_Record set_.

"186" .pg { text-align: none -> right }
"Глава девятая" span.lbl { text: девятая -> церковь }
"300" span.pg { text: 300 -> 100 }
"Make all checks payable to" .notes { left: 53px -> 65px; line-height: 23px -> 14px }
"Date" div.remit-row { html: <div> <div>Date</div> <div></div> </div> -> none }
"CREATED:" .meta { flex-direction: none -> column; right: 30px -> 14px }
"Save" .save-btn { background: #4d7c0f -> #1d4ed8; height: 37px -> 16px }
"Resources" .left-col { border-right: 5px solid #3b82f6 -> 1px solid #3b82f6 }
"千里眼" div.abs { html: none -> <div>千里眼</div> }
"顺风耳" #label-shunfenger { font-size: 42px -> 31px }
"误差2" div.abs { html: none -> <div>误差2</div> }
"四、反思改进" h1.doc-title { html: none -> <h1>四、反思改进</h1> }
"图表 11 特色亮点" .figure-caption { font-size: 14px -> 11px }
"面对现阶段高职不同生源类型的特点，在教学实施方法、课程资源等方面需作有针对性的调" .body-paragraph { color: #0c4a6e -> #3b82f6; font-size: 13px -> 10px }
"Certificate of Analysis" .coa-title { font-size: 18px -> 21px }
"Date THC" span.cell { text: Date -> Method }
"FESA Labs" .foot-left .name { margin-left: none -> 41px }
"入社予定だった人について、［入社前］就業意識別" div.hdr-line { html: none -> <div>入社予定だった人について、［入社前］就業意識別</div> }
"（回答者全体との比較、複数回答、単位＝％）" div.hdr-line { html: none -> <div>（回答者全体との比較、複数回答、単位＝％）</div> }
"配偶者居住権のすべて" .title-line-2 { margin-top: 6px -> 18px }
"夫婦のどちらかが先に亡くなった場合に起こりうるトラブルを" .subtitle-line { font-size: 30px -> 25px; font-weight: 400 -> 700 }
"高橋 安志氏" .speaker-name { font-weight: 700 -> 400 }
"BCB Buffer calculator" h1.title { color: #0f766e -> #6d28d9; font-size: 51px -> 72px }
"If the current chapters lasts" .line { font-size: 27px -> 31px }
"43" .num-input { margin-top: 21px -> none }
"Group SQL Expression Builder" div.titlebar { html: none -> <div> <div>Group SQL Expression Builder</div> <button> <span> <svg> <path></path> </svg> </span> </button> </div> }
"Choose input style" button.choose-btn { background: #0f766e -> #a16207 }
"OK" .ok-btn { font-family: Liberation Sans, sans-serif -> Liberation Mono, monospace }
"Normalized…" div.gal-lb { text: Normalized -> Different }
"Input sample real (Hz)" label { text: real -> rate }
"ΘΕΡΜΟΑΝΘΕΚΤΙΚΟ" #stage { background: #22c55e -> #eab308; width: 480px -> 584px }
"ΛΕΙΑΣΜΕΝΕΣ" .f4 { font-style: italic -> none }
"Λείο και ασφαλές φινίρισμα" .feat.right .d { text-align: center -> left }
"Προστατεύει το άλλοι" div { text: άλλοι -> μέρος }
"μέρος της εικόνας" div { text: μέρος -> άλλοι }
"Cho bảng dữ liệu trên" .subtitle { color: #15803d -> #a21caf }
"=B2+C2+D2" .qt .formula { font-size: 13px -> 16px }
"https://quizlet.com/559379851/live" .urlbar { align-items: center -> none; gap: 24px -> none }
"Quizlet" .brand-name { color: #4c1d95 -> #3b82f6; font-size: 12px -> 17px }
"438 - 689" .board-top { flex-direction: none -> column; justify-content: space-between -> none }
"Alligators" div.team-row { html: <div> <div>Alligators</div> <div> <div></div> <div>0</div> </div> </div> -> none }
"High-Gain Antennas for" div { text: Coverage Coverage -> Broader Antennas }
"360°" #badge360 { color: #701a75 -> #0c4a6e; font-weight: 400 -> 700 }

_Task to carry out_.
Return the data in full, exactly as it appears above.

_Exercise output_.
"186" .pg { text-align: none -> right }
"Глава девятая" span.lbl { text: девятая -> церковь }
"300" span.pg { text: 300 -> 100 }
"Make all checks payable to" .notes { left: 53px -> 65px; line-height: 23px -> 14px }
"Date" div.remit-row { html: <div> <div>Date</div> <div></div> </div> -> none }
"CREATED:" .meta { flex-direction: none -> column; right: 30px -> 14px }
"Save" .save-btn { background: #4d7c0f -> #1d4ed8; height: 37px -> 16px }
"Resources" .left-col { border-right: 5px solid #3b82f6 -> 1px solid #3b82f6 }
"千里眼" div.abs { html: none -> <div>千里眼</div> }
"顺风耳" #label-shunfenger { font-size: 42px -> 31px }
"误差2" div.abs { html: none -> <div>误差2</div> }
"四、反思改进" h1.doc-title { html: none -> <h1>四、反思改进</h1> }
"图表 11 特色亮点" .figure-caption { font-size: 14px -> 11px }
"面对现阶段高职不同生源类型的特点，在教学实施方法、课程资源等方面需作有针对性的调" .body-paragraph { color: #0c4a6e -> #3b82f6; font-size: 13px -> 10px }
"Certificate of Analysis" .coa-title { font-size: 18px -> 21px }
"Date THC" span.cell { text: Date -> Method }
"FESA Labs" .foot-left .name { margin-left: none -> 41px }
"入社予定だった人について、［入社前］就業意識別" div.hdr-line { html: none -> <div>入社予定だった人について、［入社前］就業意識別</div> }
"（回答者全体との比較、複数回答、単位＝％）" div.hdr-line { html: none -> <div>（回答者全体との比較、複数回答、単位＝％）</div> }
"配偶者居住権のすべて" .title-line-2 { margin-top: 6px -> 18px }
"夫婦のどちらかが先に亡くなった場合に起こりうるトラブルを" .subtitle-line { font-size: 30px -> 25px; font-weight: 400 -> 700 }
"高橋 安志氏" .speaker-name { font-weight: 700 -> 400 }
"BCB Buffer calculator" h1.title { color: #0f766e -> #6d28d9; font-size: 51px -> 72px }
"If the current chapters lasts" .line { font-size: 27px -> 31px }
"43" .num-input { margin-top: 21px -> none }
"Group SQL Expression Builder" div.titlebar { html: none -> <div> <div>Group SQL Expression Builder</div> <button> <span> <svg> <path></path> </svg> </span> </button> </div> }
"Choose input style" button.choose-btn { background: #0f766e -> #a16207 }
"OK" .ok-btn { font-family: Liberation Sans, sans-serif -> Liberation Mono, monospace }
"Normalized…" div.gal-lb { text: Normalized -> Different }
"Input sample real (Hz)" label { text: real -> rate }
"ΘΕΡΜΟΑΝΘΕΚΤΙΚΟ" #stage { background: #22c55e -> #eab308; width: 480px -> 584px }
"ΛΕΙΑΣΜΕΝΕΣ" .f4 { font-style: italic -> none }
"Λείο και ασφαλές φινίρισμα" .feat.right .d { text-align: center -> left }
"Προστατεύει το άλλοι" div { text: άλλοι -> μέρος }
"μέρος της εικόνας" div { text: μέρος -> άλλοι }
"Cho bảng dữ liệu trên" .subtitle { color: #15803d -> #a21caf }
"=B2+C2+D2" .qt .formula { font-size: 13px -> 16px }
"https://quizlet.com/559379851/live" .urlbar { align-items: center -> none; gap: 24px -> none }
"Quizlet" .brand-name { color: #4c1d95 -> #3b82f6; font-size: 12px -> 17px }
"438 - 689" .board-top { flex-direction: none -> column; justify-content: space-between -> none }
"Alligators" div.team-row { html: <div> <div>Alligators</div> <div> <div></div> <div>0</div> </div> </div> -> none }
"High-Gain Antennas for" div { text: Coverage Coverage -> Broader Antennas }
"360°" #badge360 { color: #701a75 -> #0c4a6e; font-weight: 400 -> 700 }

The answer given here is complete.